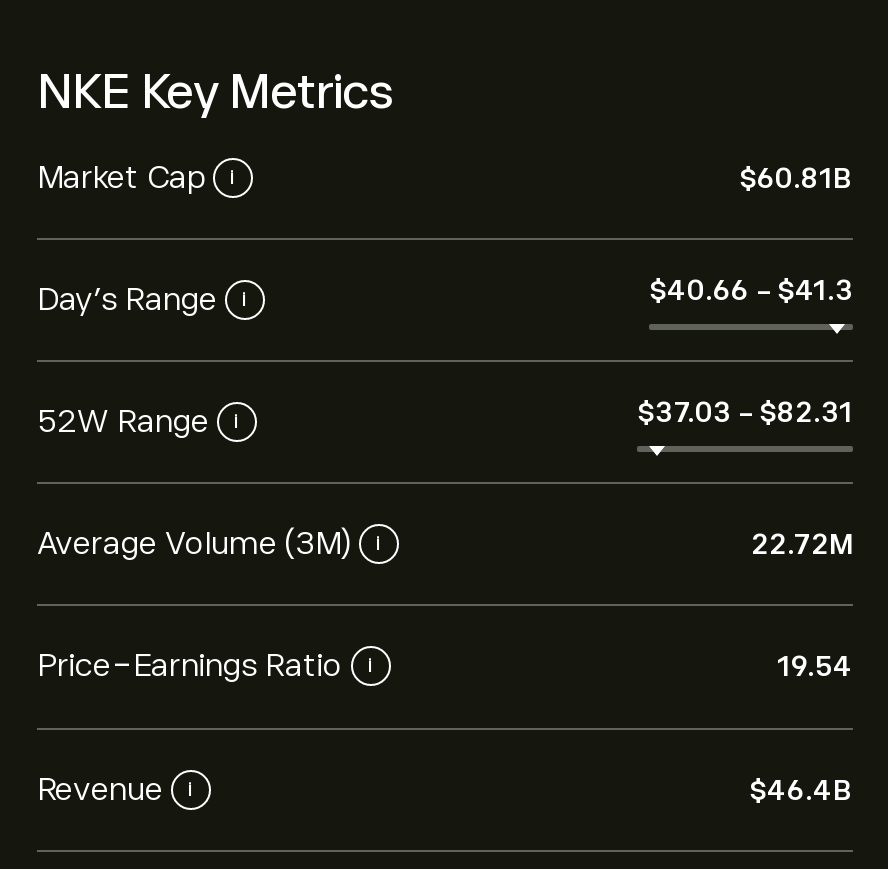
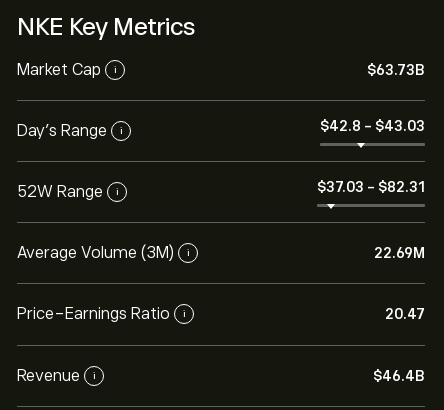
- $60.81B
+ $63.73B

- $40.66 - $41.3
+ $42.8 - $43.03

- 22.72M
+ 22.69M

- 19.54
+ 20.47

○ ○ ○ ○ ○ ○ ○

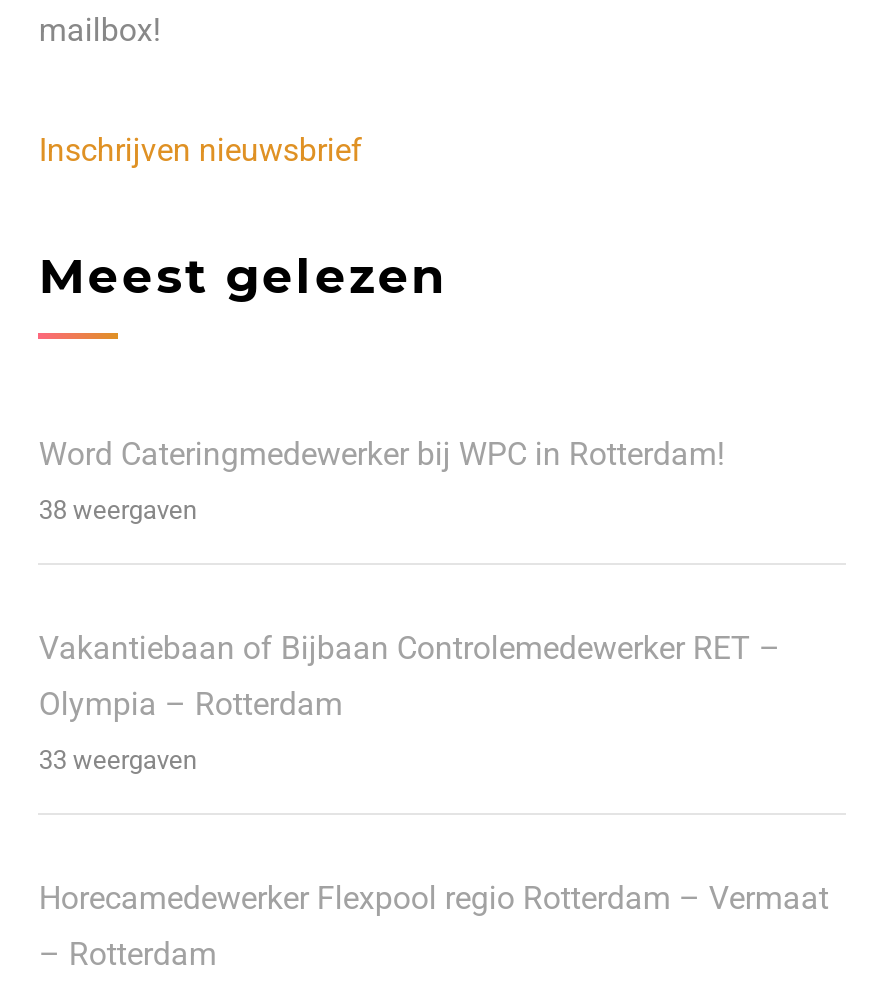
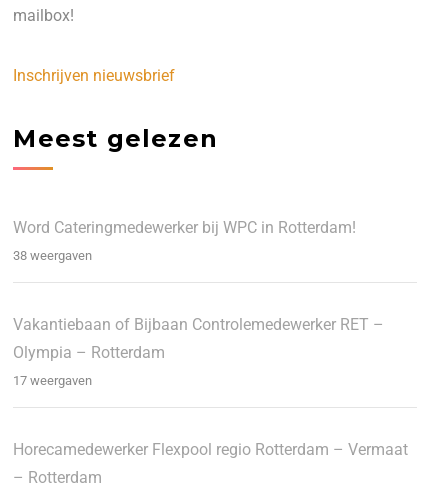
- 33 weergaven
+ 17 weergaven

○ ○ ○ ○ ○ ○ ○

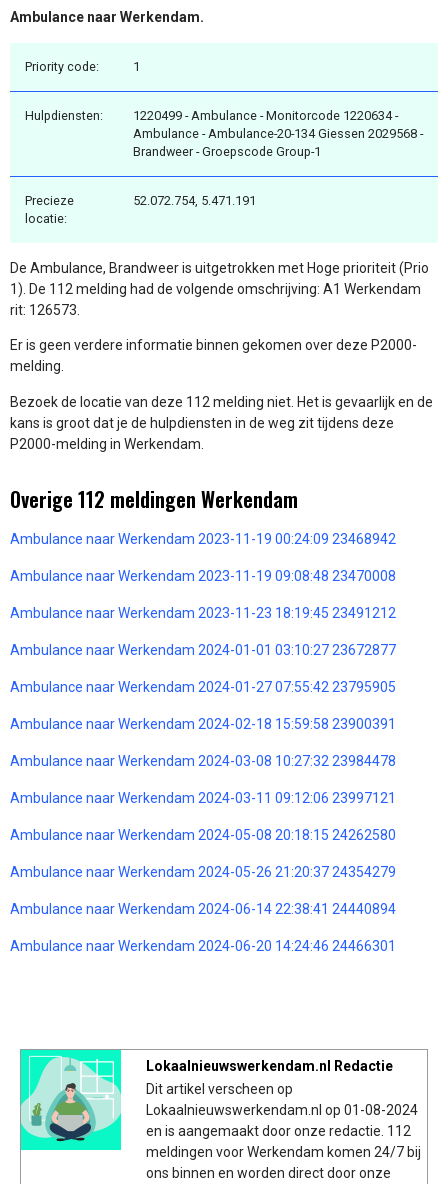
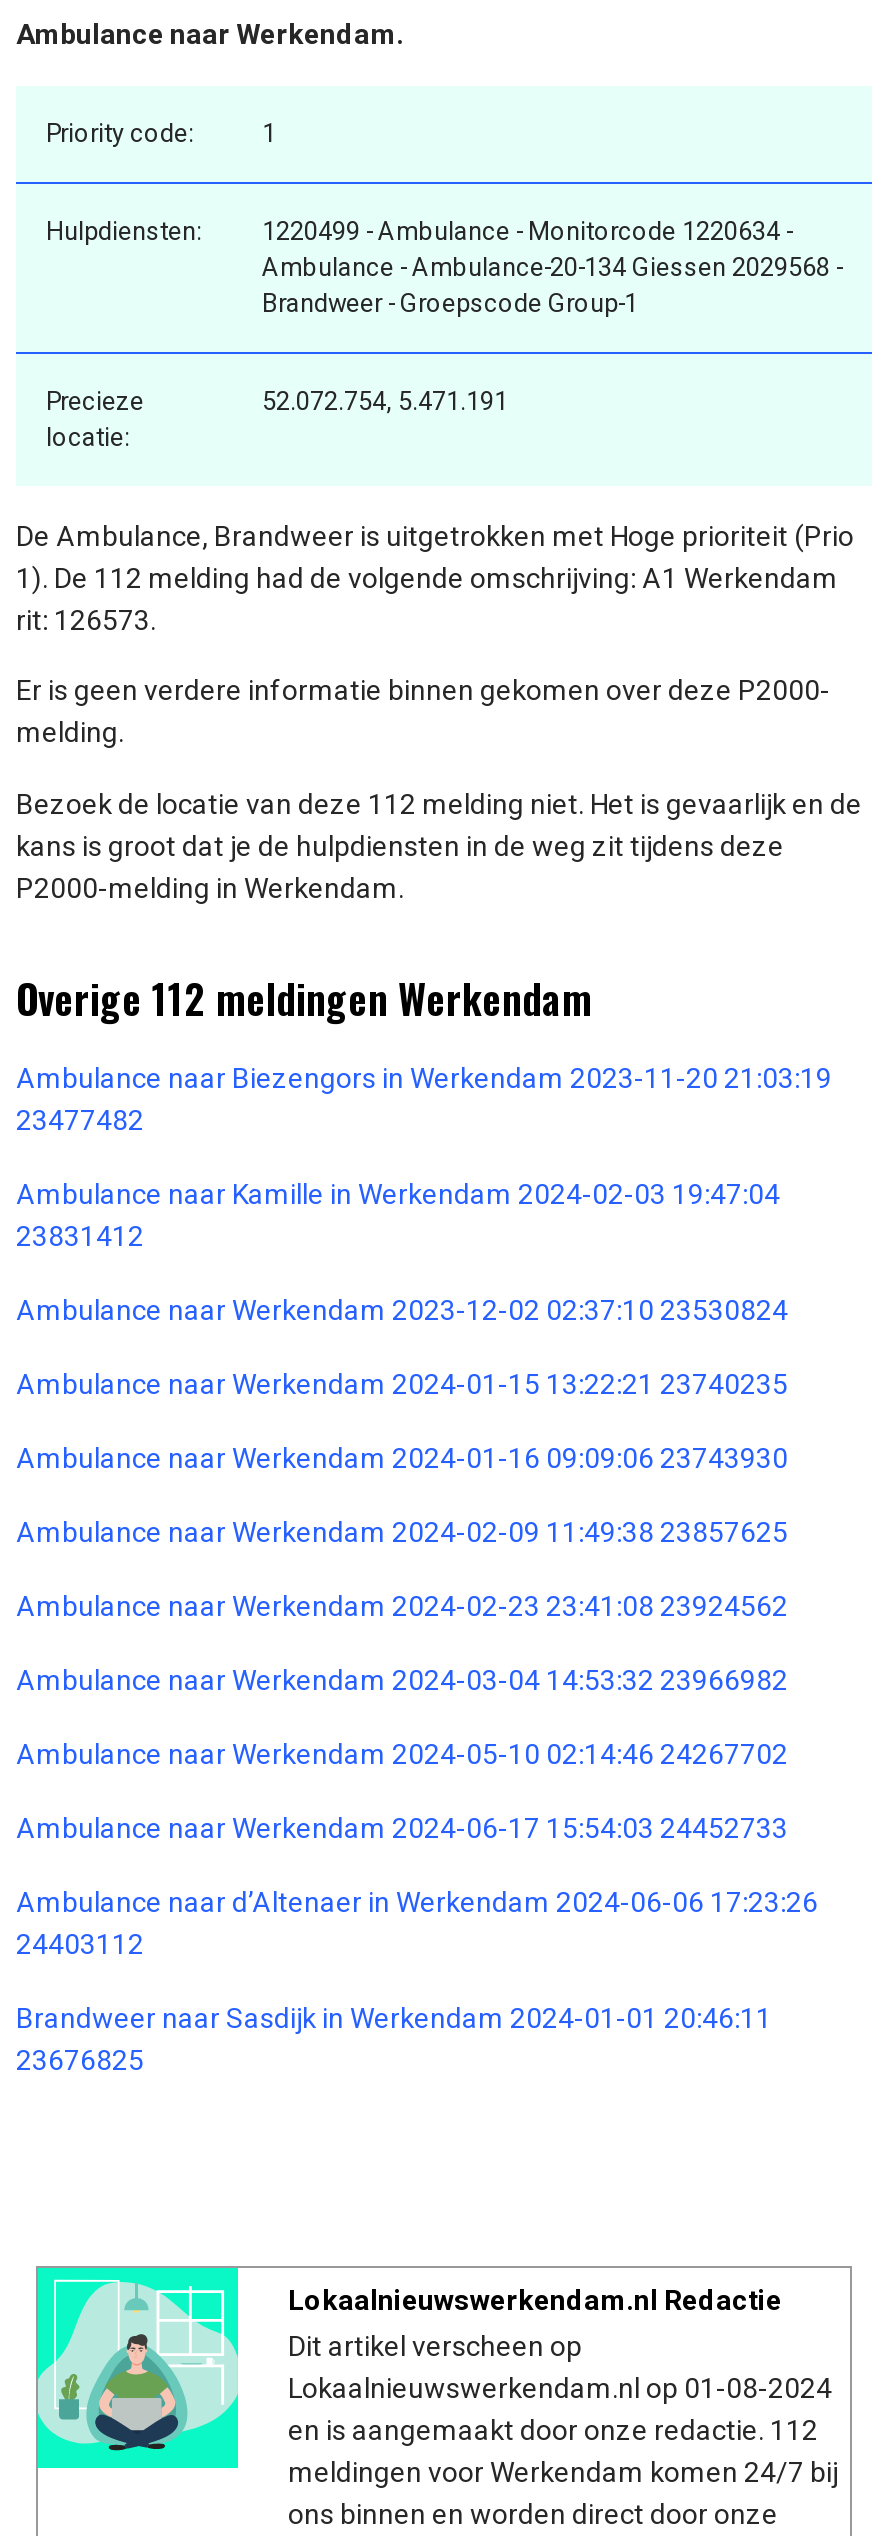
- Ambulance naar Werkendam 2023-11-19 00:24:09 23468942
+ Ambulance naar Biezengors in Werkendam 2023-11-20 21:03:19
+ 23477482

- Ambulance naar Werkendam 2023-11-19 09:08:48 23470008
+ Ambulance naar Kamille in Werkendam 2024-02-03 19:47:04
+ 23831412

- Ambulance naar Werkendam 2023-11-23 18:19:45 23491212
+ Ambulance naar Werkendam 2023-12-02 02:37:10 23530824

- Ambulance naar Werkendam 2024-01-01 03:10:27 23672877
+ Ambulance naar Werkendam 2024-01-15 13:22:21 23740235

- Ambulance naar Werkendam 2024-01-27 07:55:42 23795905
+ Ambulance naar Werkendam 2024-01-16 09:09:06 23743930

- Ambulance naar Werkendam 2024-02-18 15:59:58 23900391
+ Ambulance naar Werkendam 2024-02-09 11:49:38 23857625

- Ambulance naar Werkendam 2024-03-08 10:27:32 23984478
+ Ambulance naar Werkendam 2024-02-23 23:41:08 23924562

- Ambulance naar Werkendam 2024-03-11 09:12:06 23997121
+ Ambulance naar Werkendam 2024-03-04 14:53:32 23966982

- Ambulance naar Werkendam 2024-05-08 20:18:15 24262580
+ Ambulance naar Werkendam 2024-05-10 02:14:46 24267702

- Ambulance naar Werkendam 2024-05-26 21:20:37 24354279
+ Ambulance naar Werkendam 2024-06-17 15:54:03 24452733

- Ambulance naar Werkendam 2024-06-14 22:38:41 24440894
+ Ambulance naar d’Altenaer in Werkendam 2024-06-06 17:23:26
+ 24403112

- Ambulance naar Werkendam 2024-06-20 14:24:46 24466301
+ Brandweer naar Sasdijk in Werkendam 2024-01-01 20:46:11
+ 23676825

○ ○ ○ ○ ○ ○ ○

== Task directions ==
Everything from the line containing "- Ambulance naar Werkendam 2024-01-01" through the line containing "2024-02-09 11:49:38 23857625" in the material above should be retyped exactly, both ends included, and nothing more.

== Worked solution ==
- Ambulance naar Werkendam 2024-01-01 03:10:27 23672877
+ Ambulance naar Werkendam 2024-01-15 13:22:21 23740235

- Ambulance naar Werkendam 2024-01-27 07:55:42 23795905
+ Ambulance naar Werkendam 2024-01-16 09:09:06 23743930

- Ambulance naar Werkendam 2024-02-18 15:59:58 23900391
+ Ambulance naar Werkendam 2024-02-09 11:49:38 23857625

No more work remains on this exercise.